The model's uncertainty patterns show that uncertainty spikes occur primarily at pattern boundaries and complex transitions, while background regions show consistently high confidence. This guided my approach to allocate computation where it matters most.

Alternatives Considered

Speculative decoding uses a smaller model to cheaply generate tokens that a larger model verifies in parallel. But on Kaggle's fixed L4 GPU allocation, dedicating compute to a draft model doesn't beat simple task parallelization - especially when all tasks must be solved in batch with no latency constraints.

Reasoning tokens would let models spend more compute on hard parts, but they'd blow up memory requirements and need a complete rewrite of the puzzle encoding. Worse, they can't be trained at test time, which is where leading solutions get most of their performance gains.

The diffusion approach aims to be faster at the same accuracy, freeing up time for more iterations or test-time training.

Within diffusion, I tried probabilistic unmasking - randomly selecting tokens to unmask based on their predicted probabilities rather than ranking by confidence. This follows the original discrete diffusion formulation and saves ~20% per step by skipping the sorting. But it completely failed: 0.3% token accuracy at 30 timesteps, 0% at 10-20. Apparently random sampling unmasks critical structural tokens (like grid separators) too early, breaking the model's ability to understand the task structure.

Diffusion Models Are Hard To Train From Scratch

My initial attempts involved training discrete diffusion models from scratch, an approach I quickly pivoted away from. Training a BERT-style encoder from noise-initialized weights showed poor convergence, with eval and train loss plateauing at a level nearly 10x what similarly-sized autoregressive models achieved. This indicated that my diffusion training process required larger models and longer training times to fit the same data - more compute than I was willing to spend on this experiment.

Technical Implementation

This section gets more into the details of what was loosely described above - feel free to skip to the Results or Next Steps sections below.

The Approach

Previous ARC challenge winners fine-tuned pre-trained LLMs as useful starting points. I also observed that fine tuning decoder-only models went much more smoothly on ARC tasks, even when learning entirely new tokens. I had successfully replicated the autoregressive approach the previous winners applied by fine tuning Qwen3-8b.
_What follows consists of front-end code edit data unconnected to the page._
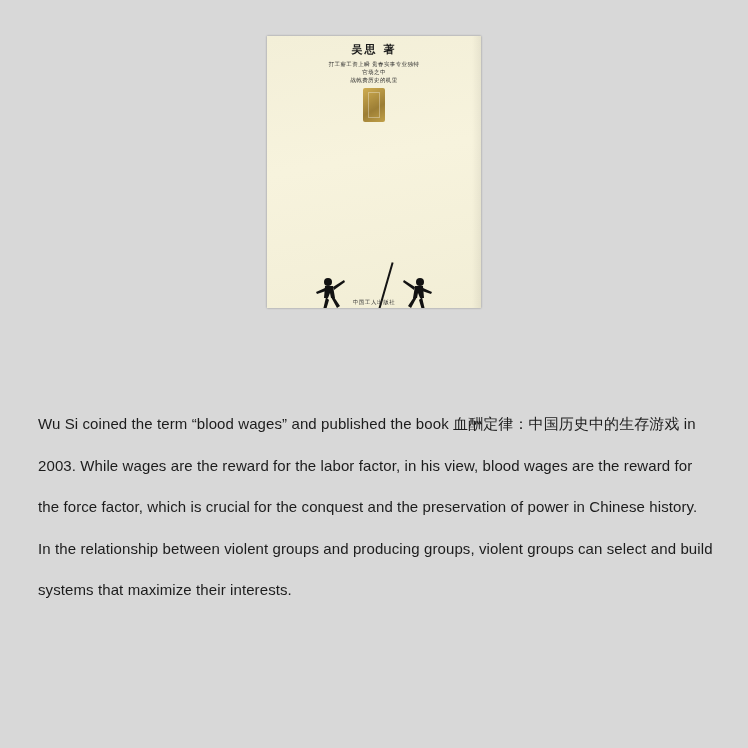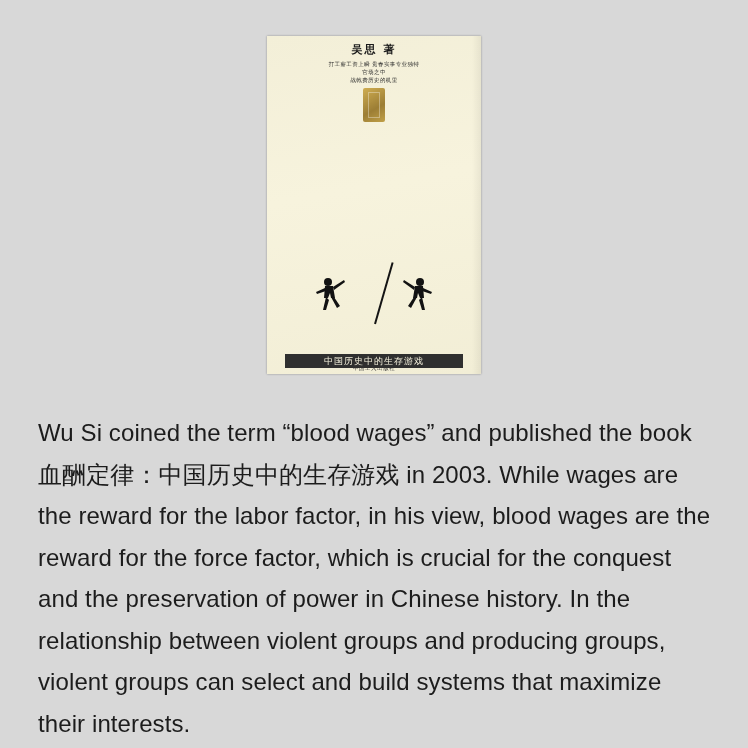--- a/index.html
+++ b/index.html
@@ -26,7 +26,7 @@
     left: 267px;
     top: 36px;
     width: 214px;
-    height: 338px;
+    height: 272px;
   }
   .cover {
     position: relative;

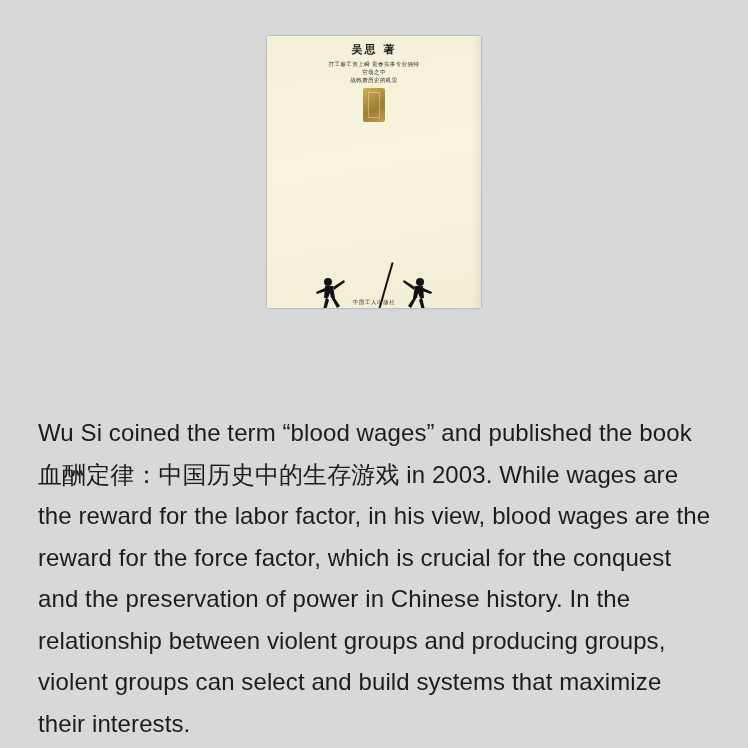--- a/index.html
+++ b/index.html
@@ -163,7 +163,7 @@
     top: 388px;
     width: 676px;
     font-family: "Liberation Sans", sans-serif;
-    font-size: 24px;
+    font-size: 15px;
     line-height: 41.5px;
     color: #1c1c1c;
     text-align: left;

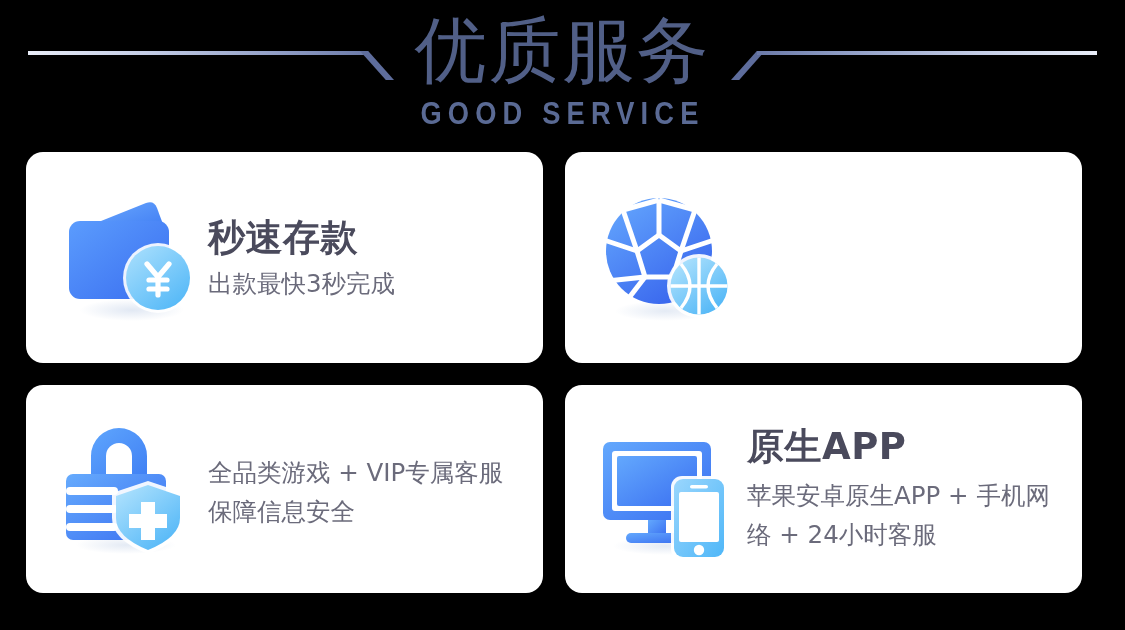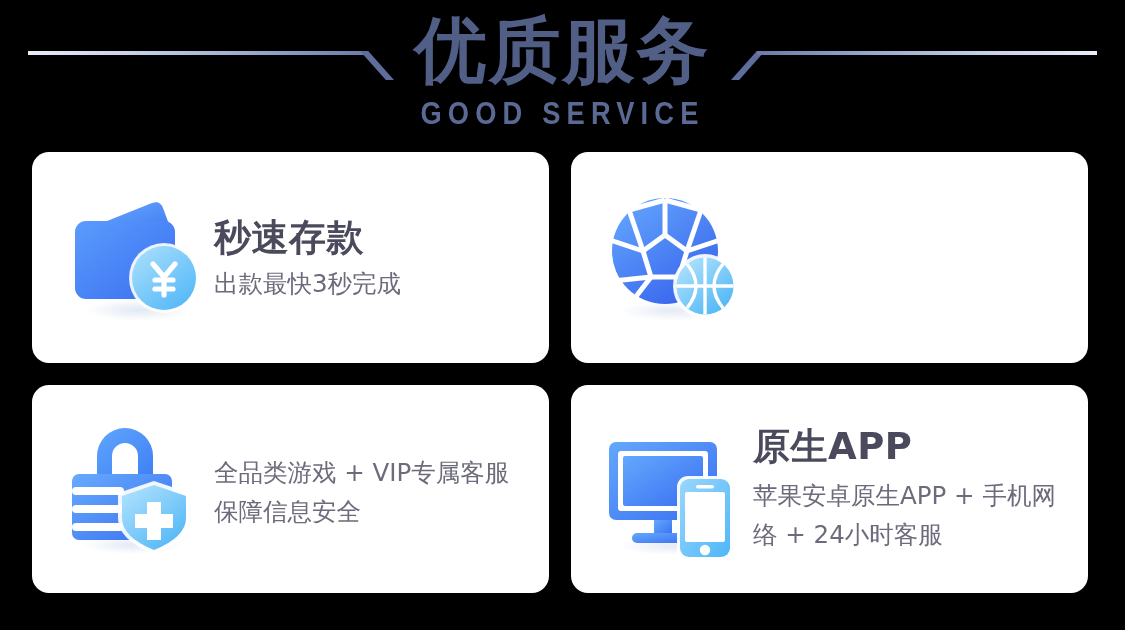--- a/index.html
+++ b/index.html
@@ -82,7 +82,7 @@
     text-align: center;
     font-size: 72px;
     line-height: 84px;
-    font-weight: 700;
+    font-weight: 400;
     letter-spacing: 2px;
     color: #515f87;
     font-family: "DejaVu Sans", "Liberation Sans", sans-serif;

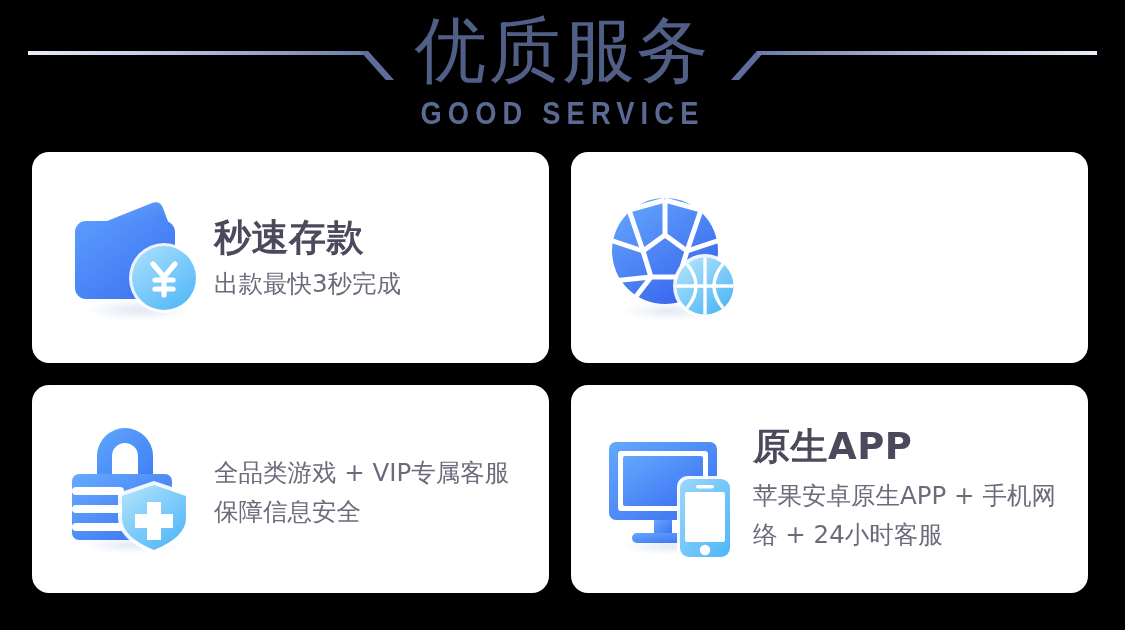--- a/index.html
+++ b/index.html
@@ -109,7 +109,7 @@
   .cards {
     position: absolute;
     top: 152px;
-    left: 32px;
+    left: 26px;
     width: 1061px;
     height: 453px;
     display: grid;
This led me to a new strategy: instead of starting from scratch, could I adapt a pre-trained autoregressive model for this new, non-sequential task? I looked into methods to convert my ARC Qwen3-8b fine tune to an encoder-only structure, and found the DiffuGPT/DiffuLLaMA paper particularly helpful³. Their work demonstrated that fine tuning on simple unmasking tasks worked, and that more complex techniques like attention annealing were likely unnecessary.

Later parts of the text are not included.